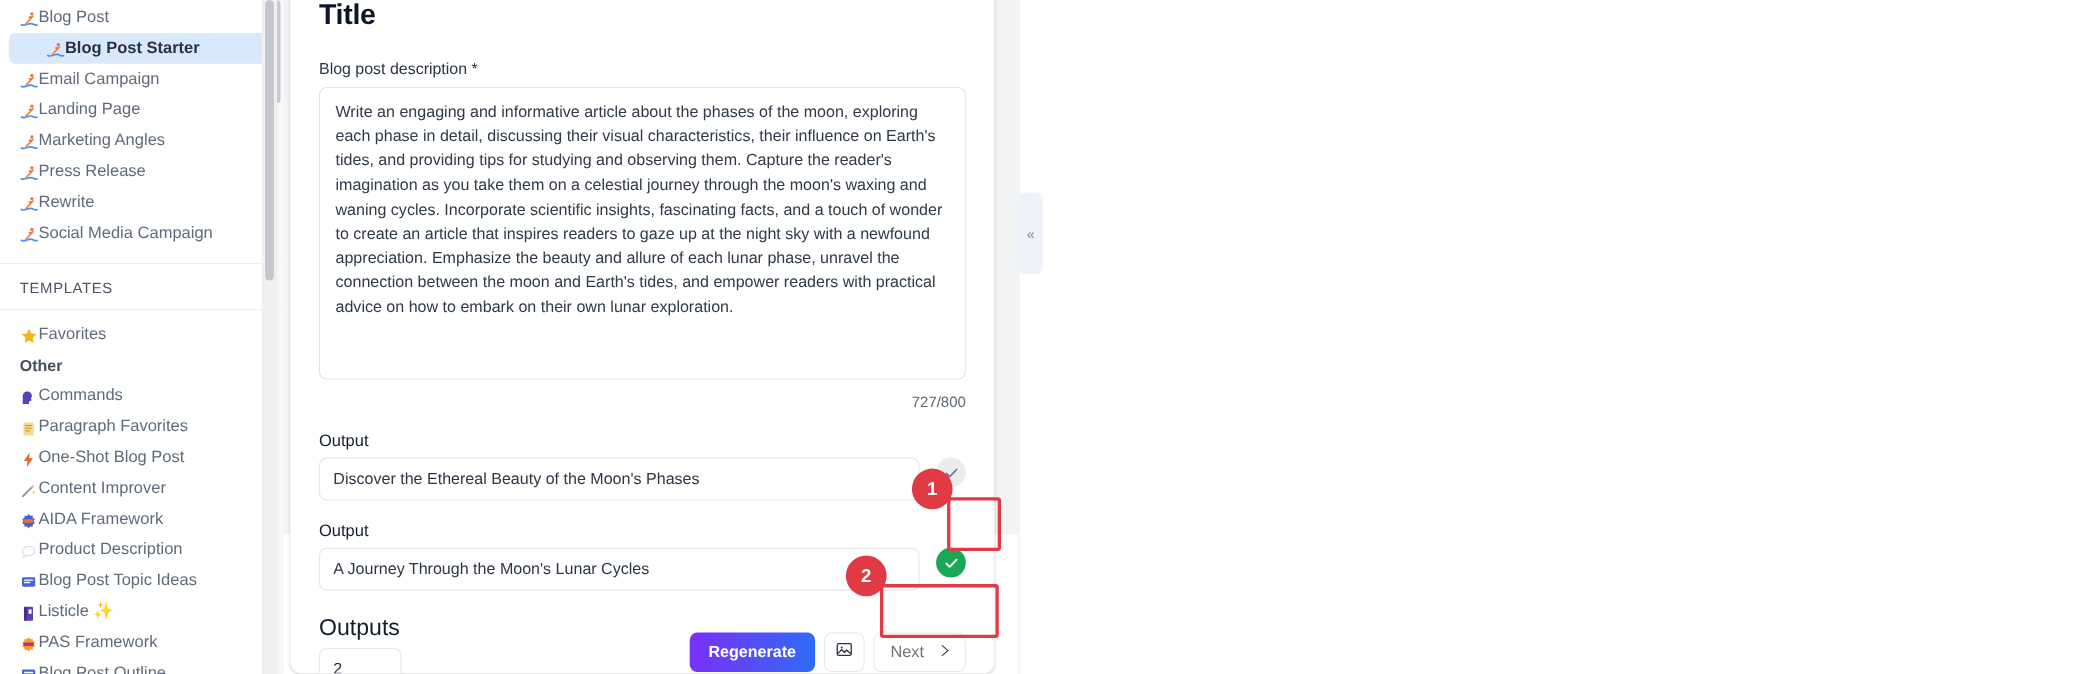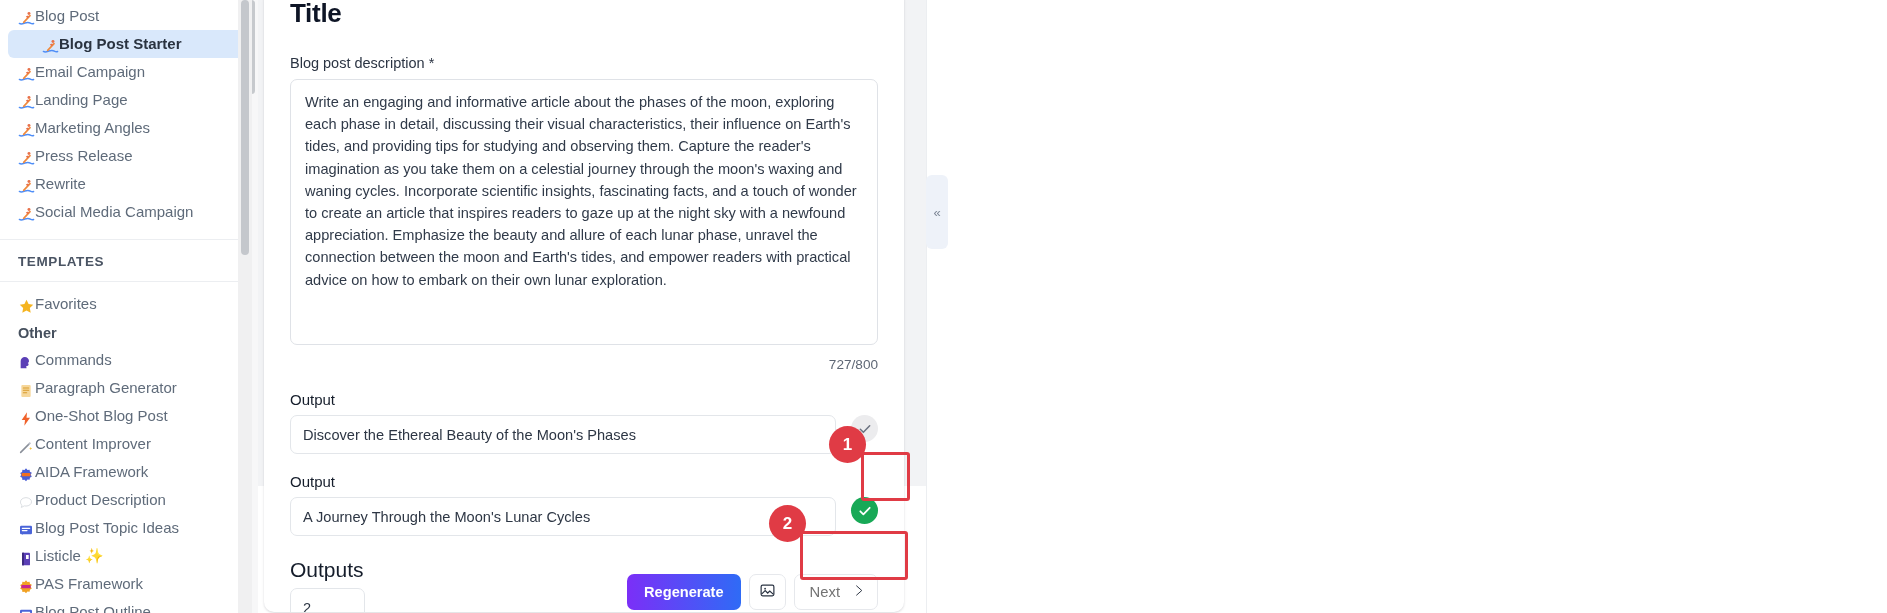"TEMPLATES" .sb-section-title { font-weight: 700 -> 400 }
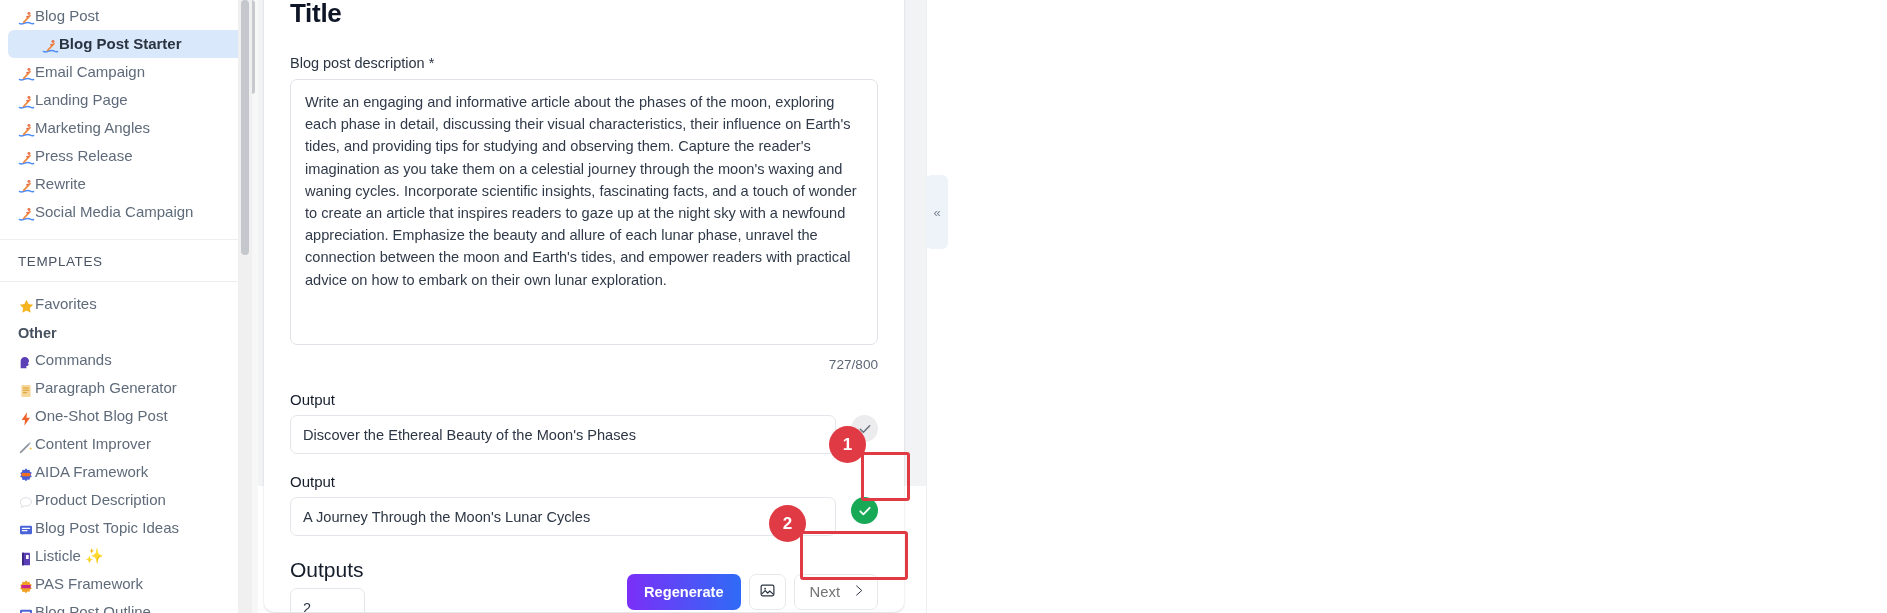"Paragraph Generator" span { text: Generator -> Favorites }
==
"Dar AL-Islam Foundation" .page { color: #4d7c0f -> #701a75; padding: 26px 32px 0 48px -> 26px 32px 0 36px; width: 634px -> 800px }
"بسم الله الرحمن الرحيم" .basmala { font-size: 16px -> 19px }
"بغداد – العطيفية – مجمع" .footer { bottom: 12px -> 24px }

## What this task involves
Write out the lines above from the one with "font-weight: 700 ->" through the one with "text: Generator ->", ends included, exactly; no picture goes in.

## Result of this exercise
"TEMPLATES" .sb-section-title { font-weight: 700 -> 400 }
"Paragraph Generator" span { text: Generator -> Favorites }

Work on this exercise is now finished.